** Extracted information follows **

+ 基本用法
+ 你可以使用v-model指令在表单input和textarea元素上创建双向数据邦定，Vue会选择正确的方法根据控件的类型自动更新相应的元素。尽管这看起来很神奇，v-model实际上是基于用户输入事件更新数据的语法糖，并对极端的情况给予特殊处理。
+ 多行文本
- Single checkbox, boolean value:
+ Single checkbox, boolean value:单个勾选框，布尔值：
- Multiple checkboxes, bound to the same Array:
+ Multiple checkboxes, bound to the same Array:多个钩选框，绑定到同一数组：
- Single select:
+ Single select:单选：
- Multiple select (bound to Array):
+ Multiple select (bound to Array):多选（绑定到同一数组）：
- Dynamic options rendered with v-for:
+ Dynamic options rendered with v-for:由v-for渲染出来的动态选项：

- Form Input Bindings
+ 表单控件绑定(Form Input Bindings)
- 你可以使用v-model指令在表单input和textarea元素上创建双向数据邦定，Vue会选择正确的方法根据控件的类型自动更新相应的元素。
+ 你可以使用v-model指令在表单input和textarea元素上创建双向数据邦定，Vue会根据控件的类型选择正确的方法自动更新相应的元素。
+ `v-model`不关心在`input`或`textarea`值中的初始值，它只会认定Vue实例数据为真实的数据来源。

** End of Extracted information **
** Extracted information follows **

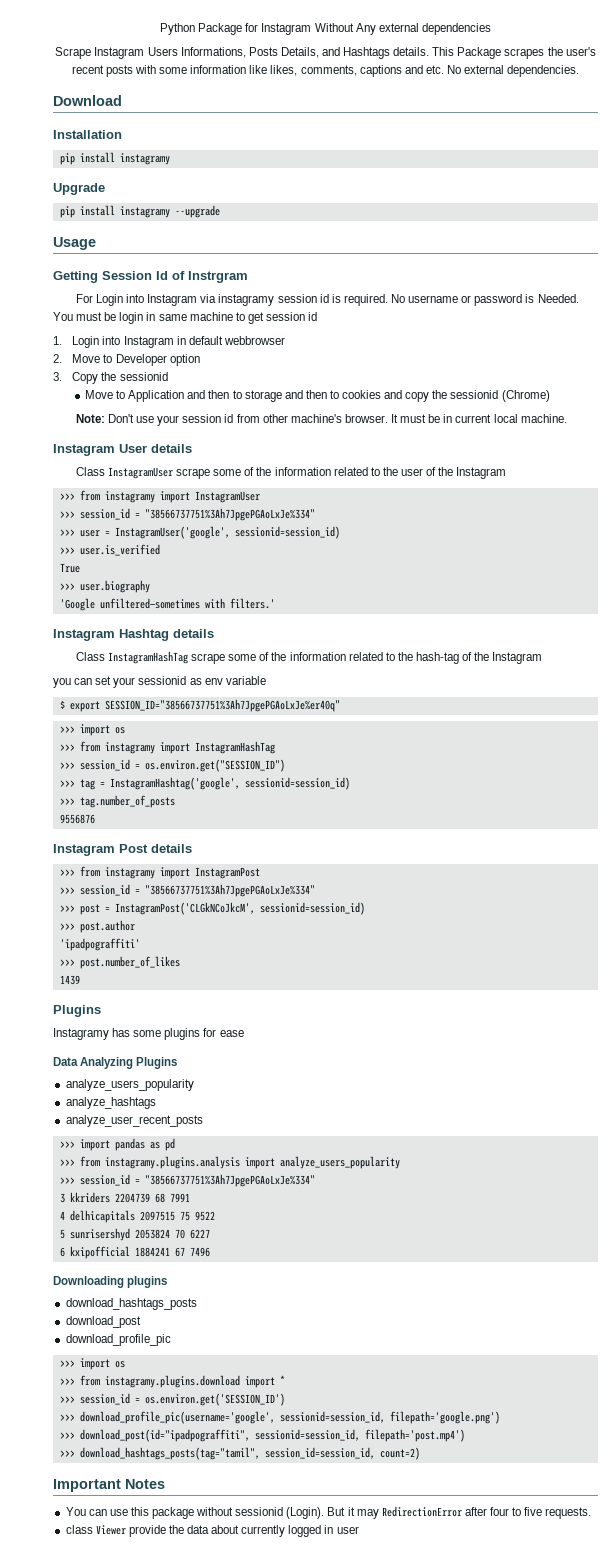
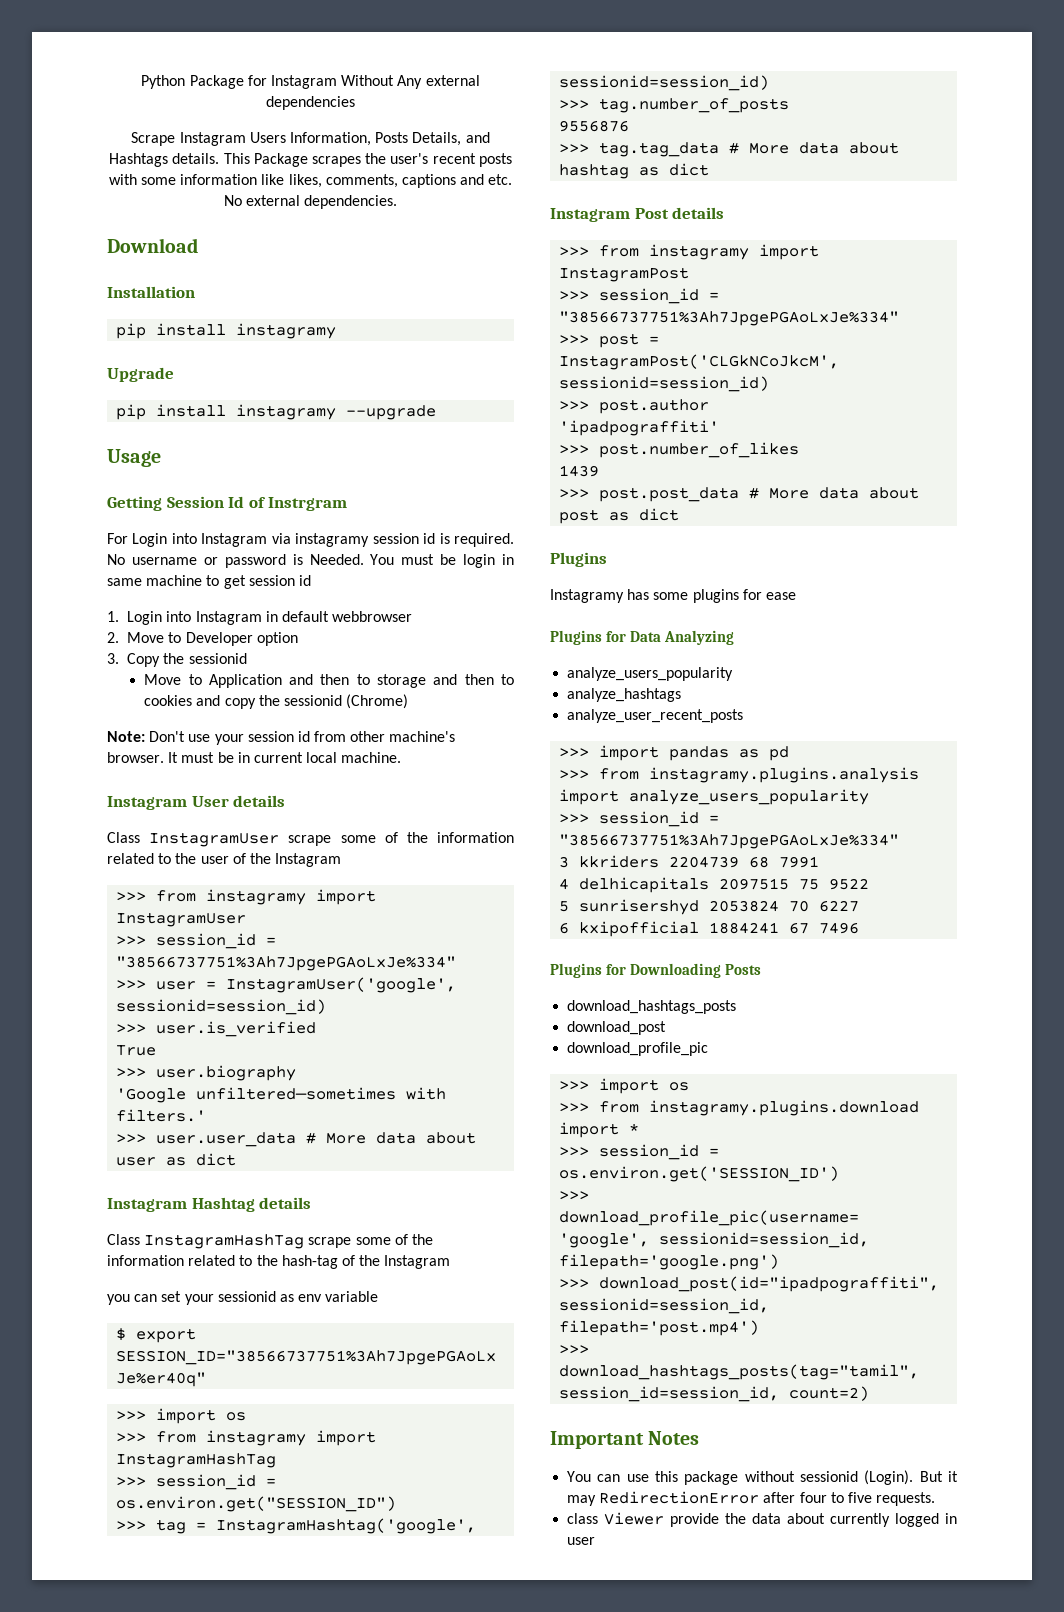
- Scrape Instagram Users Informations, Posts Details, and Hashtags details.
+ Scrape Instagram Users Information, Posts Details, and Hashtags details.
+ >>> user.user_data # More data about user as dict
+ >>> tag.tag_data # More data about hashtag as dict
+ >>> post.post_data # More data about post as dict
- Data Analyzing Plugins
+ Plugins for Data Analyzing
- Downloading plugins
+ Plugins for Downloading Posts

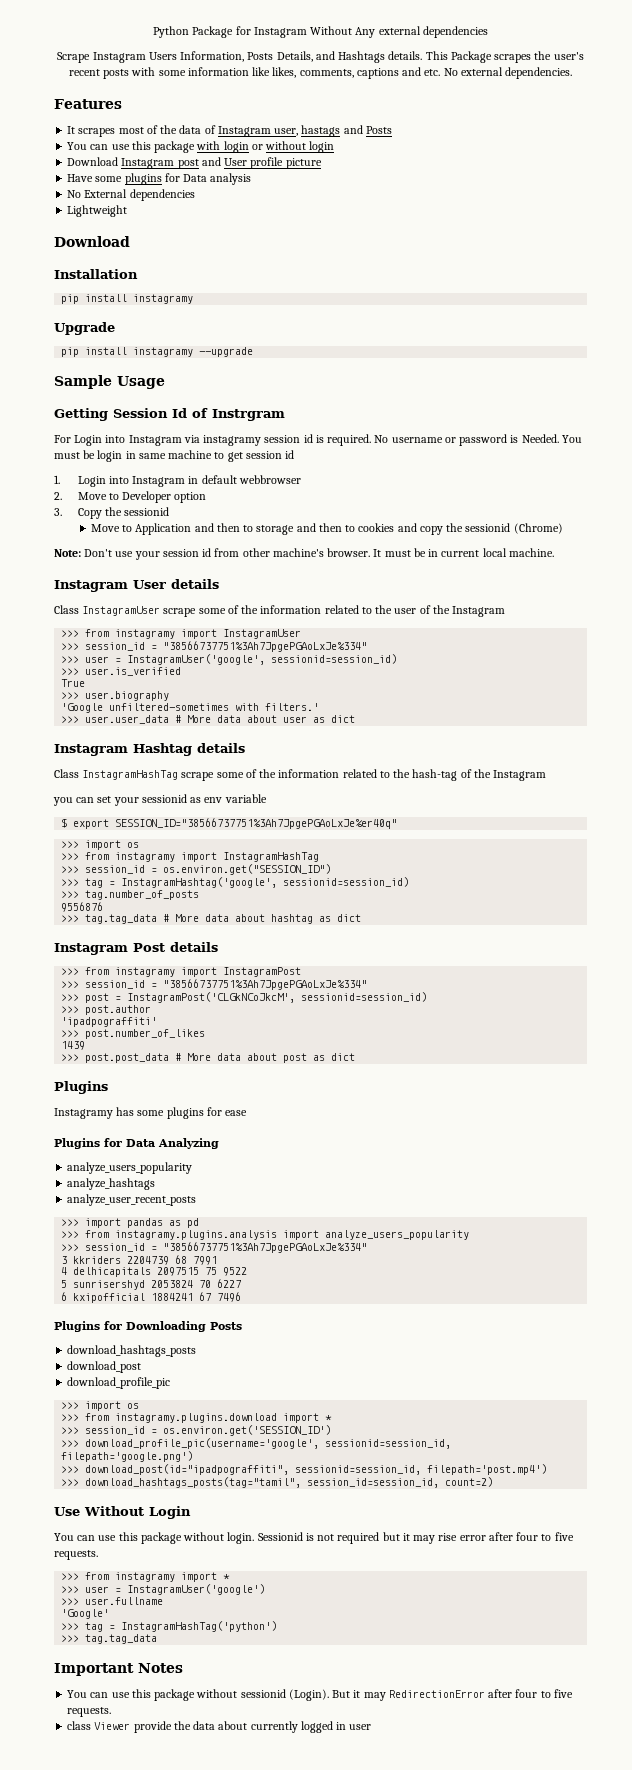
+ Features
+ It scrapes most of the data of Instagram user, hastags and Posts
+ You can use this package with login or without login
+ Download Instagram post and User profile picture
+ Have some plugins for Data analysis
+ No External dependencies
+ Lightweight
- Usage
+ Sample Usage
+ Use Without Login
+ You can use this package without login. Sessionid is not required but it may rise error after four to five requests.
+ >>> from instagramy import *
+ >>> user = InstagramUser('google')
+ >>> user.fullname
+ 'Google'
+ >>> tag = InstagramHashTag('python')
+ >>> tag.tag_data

** End of Extracted information **

Work item ▸ From the records above, quote only the lines running from the line with "Information, Posts Details, and Hashtags details." to the line with "for Data Analyzing", both lines included.

Exercise solution ▸
+ Scrape Instagram Users Information, Posts Details, and Hashtags details.
+ >>> user.user_data # More data about user as dict
+ >>> tag.tag_data # More data about hashtag as dict
+ >>> post.post_data # More data about post as dict
- Data Analyzing Plugins
+ Plugins for Data Analyzing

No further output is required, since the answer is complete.